- **Web page revision data**

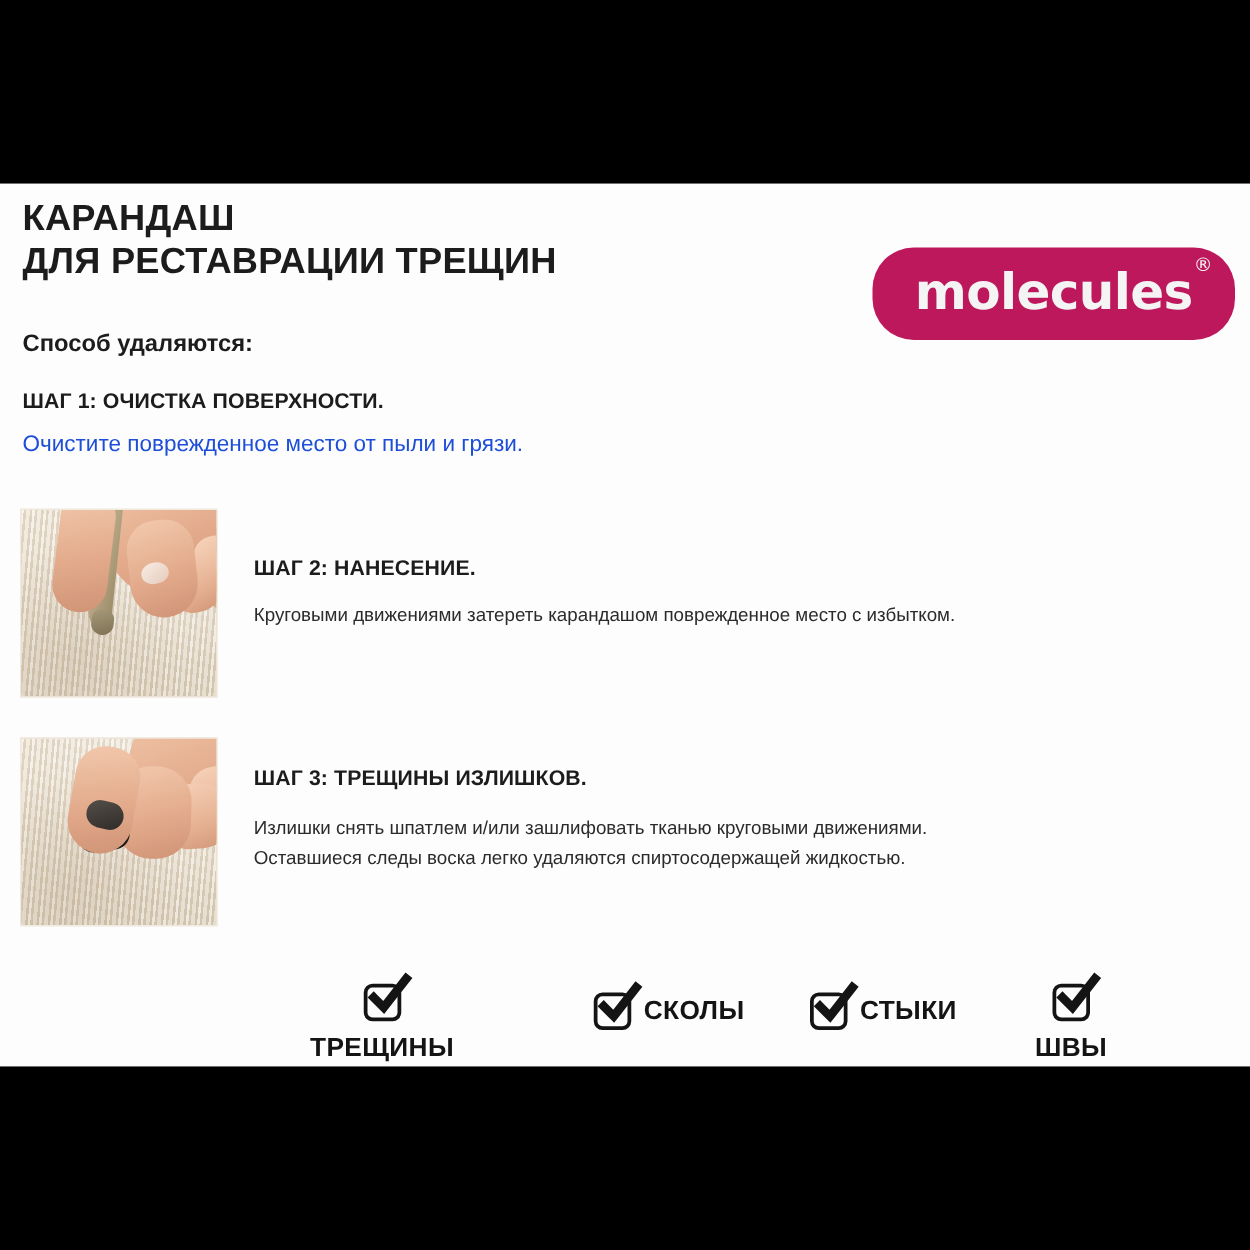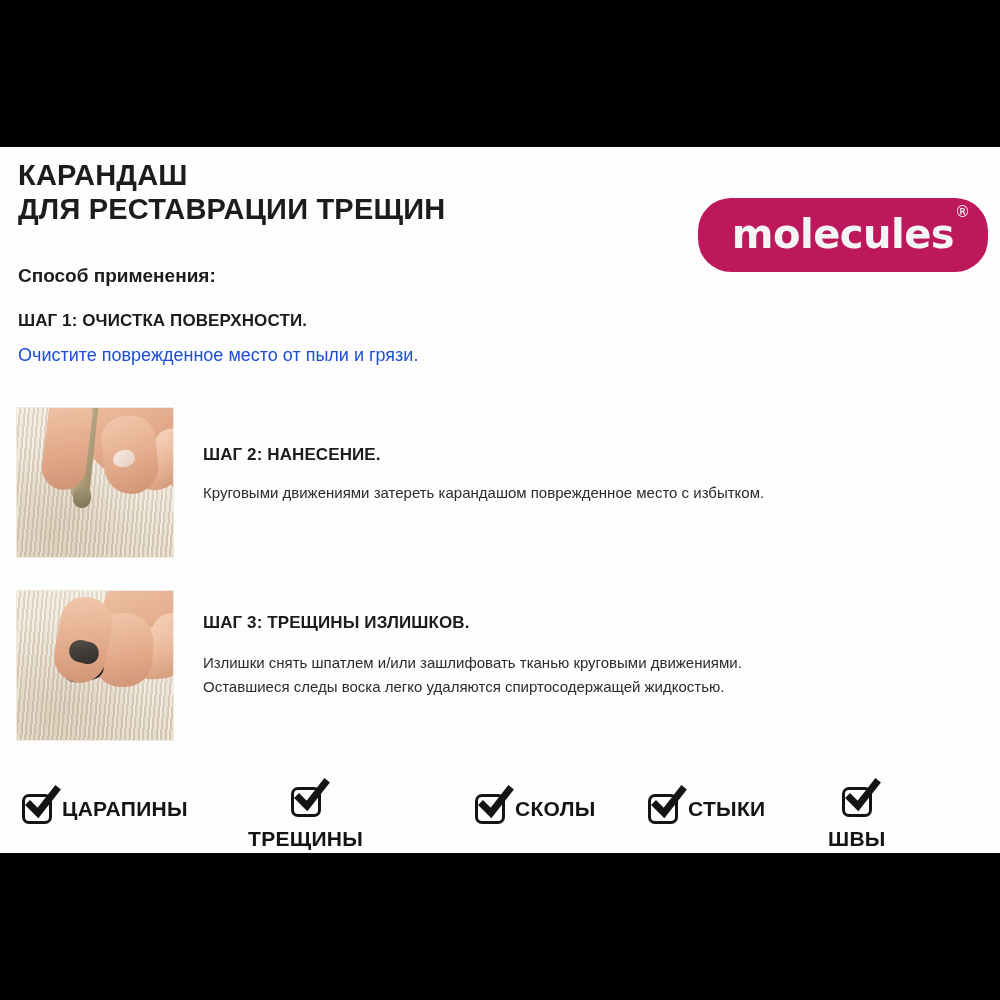--- a/index.html
+++ b/index.html
@@ -321,7 +321,7 @@
       <div class="logo-reg">®</div>
     </div>
 
-    <div class="howto">Способ применения:</div>
+    <div class="howto">Способ удаляются:</div>
 
     <div class="step1-head">ШАГ 1: ОЧИСТКА ПОВЕРХНОСТИ.</div>
     <div class="step1-body">Очистите поврежденное место от пыли и грязи.</div>

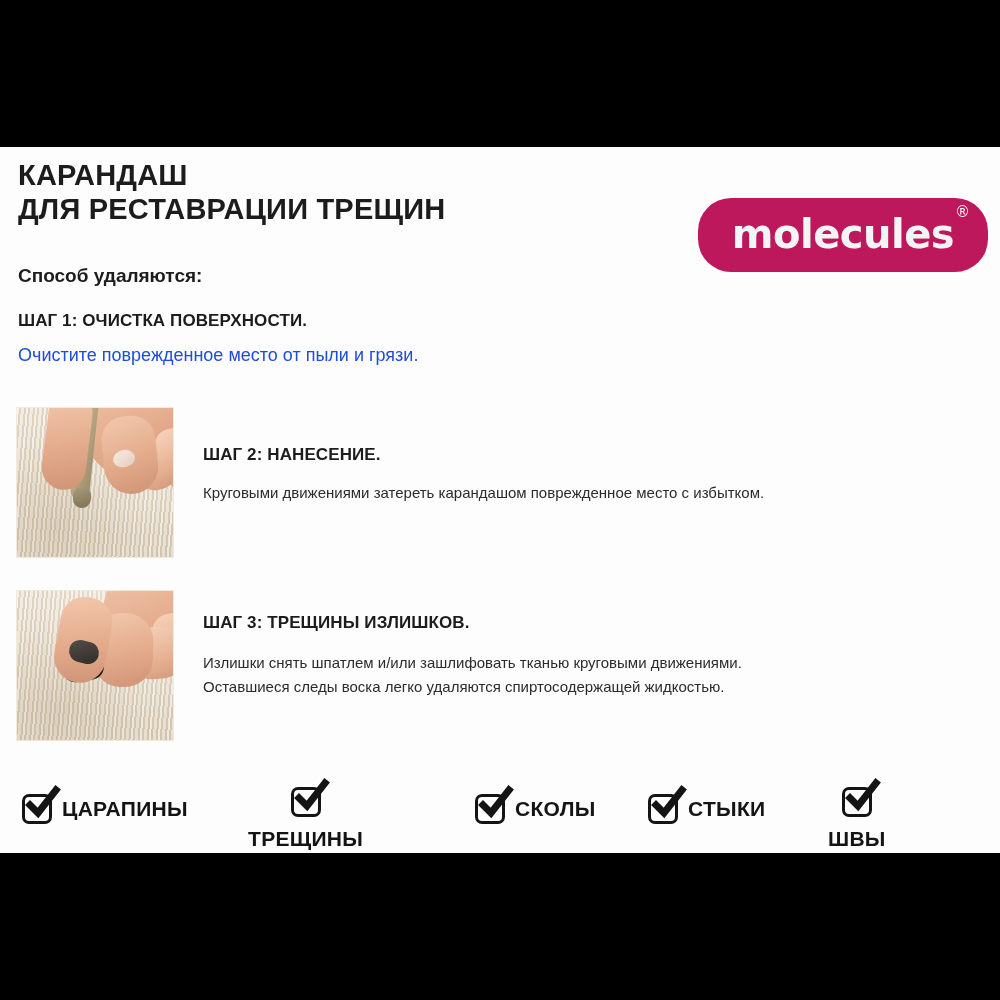--- a/index.html
+++ b/index.html
@@ -361,14 +361,6 @@
 
     <div class="features">
 
-      <div class="feature f0">
-        <div class="check-box">
-          <svg viewBox="0 0 36 34" aria-hidden="true">
-            <path d="M7 17 L15 25 L33 2" fill="none" stroke="#141414" stroke-width="7" stroke-linecap="square" stroke-linejoin="miter"></path>
-          </svg>
-        </div>
-        <span class="feature-label">ЦАРАПИНЫ</span>
-      </div>
 
       <div class="feature f1">
         <div class="check-box">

- **Exercise aim**
The result should be a precise copy of all the entries, free of pictures.

- **Response area**
--- a/index.html
+++ b/index.html
@@ -321,7 +321,7 @@
       <div class="logo-reg">®</div>
     </div>
 
-    <div class="howto">Способ применения:</div>
+    <div class="howto">Способ удаляются:</div>
 
     <div class="step1-head">ШАГ 1: ОЧИСТКА ПОВЕРХНОСТИ.</div>
     <div class="step1-body">Очистите поврежденное место от пыли и грязи.</div>

--- a/index.html
+++ b/index.html
@@ -361,14 +361,6 @@
 
     <div class="features">
 
-      <div class="feature f0">
-        <div class="check-box">
-          <svg viewBox="0 0 36 34" aria-hidden="true">
-            <path d="M7 17 L15 25 L33 2" fill="none" stroke="#141414" stroke-width="7" stroke-linecap="square" stroke-linejoin="miter"></path>
-          </svg>
-        </div>
-        <span class="feature-label">ЦАРАПИНЫ</span>
-      </div>
 
       <div class="feature f1">
         <div class="check-box">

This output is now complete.